The all-age fitness workout

Damien Kelly bodyandsoul.com.au

Improve your strength and mobility with these exercises for all fitness levels

As we get older, some movements can become more challenging. These exercises can be done by almost anyone at any fitness level. Many of them require you to pair up with a partner. This allows you to do moves you might otherwise not be able to do and can be of particular benefit for those over 50.

1. Assisted sit-ups

Why? Mobility is the main goal for the over 50s. Many find getting up after lying down tough. This helps train the muscles.

How? Partner 1 sits on the ground with knees at 90 degrees and holds partner 2’s hands. If this is difficult, hold a rope (pictured). Partner 1 lowers their torso until their mid back touches the ground lightly, then rises back to the start. Partner 2 is there to help, but if you help too much partner 1 gets little benefit. Keep your pace steady and avoid jerky movements.

Sets and reps: 2-4 sets of 8-15.

2. One-foot balances

Why? Balance is integral to staying mobile so the ankles need attention.

How? Place one finger on your bellybutton and one on the base of your sternum. Stand tall and lift the two points apart to activate your core. Place your hands by your sides, slowly raise one leg and draw the thigh up to horizontal. Hold.

Sets and reps: 2-4 sets of 30-second holds each leg.

3. Supported lunges

Why? The lunge is the ultimate leg mobility exercise. It challenges you to improve your balance.

How? Place your right hand on a sturdy object. Take a big step forward with your left leg. Lift your back heel off the ground and keep your front heel grounded. Make sure your front knee never passes over your front ankle. Lower your back knee towards the ground, lightly touch and push back up. Do all reps on one leg before switching.

Sets and reps: 2-4 sets of 8-15 each leg.

4. Medicine ball squat curl presses

Why? Whole-body moves are simply the best. Make sure the weight is challenging.

How? Stand 1m apart, facing each other. Partner 1 has a medicine ball between their legs. Staying tall, with your gaze on the horizon, squat and pick the ball up, stand and then curl the ball up, arms bent, to under your chin. Then press it up and over your head. Follow the reverse movement, lowering the ball to the ground, then roll the ball across to partner 2, who starts the next rep. Try to keep a good speed.

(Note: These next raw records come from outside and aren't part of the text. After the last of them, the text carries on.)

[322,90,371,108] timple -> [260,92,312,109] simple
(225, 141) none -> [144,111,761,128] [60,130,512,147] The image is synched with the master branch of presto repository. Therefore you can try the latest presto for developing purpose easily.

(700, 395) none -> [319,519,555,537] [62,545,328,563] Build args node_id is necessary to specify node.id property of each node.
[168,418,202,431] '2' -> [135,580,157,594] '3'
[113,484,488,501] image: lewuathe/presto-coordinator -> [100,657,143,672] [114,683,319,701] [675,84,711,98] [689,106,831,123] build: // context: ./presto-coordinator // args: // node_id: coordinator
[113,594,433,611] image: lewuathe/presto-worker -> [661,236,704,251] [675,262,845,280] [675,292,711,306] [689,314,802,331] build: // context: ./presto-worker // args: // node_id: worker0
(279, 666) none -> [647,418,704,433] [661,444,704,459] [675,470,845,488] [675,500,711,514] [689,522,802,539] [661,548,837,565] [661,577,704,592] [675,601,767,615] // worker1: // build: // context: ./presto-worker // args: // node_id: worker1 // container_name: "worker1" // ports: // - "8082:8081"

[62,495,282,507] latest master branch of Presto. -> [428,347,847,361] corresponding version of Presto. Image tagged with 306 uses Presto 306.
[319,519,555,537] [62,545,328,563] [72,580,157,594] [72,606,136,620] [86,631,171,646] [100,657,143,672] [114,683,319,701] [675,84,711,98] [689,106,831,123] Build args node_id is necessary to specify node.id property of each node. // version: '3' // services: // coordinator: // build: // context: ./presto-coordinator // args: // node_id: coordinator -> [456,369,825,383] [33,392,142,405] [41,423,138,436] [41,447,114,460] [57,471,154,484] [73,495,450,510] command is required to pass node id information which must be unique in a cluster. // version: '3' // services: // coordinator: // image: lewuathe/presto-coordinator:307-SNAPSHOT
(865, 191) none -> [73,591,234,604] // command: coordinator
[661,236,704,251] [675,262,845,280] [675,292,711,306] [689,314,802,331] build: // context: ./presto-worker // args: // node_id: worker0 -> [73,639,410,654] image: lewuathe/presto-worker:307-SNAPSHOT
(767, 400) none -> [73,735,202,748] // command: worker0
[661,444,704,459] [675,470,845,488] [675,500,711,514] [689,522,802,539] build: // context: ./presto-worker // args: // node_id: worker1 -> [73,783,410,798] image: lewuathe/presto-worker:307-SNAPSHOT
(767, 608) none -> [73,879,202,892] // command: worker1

Sets and reps: 2-4 sets of 6-15 each partner.

5. Assisted full squats

Why? The assistance allows you to squat deeper.

How? Stand facing each other and hold hands or a rope (pictured). Partner 1 sits back as though they are lowering into a chair. Focus your weight through your heels and try to stay tall and upright through your spine. If you can, lower until your buttocks reach the level of your knees. Stand back up with minimal assistance from partner 2. Partner 2 simply helps to balance partner 1. Only give as much help as they need. Keep your back straight as you assist.

Sets and reps: 2-4 sets of 8-15 each person.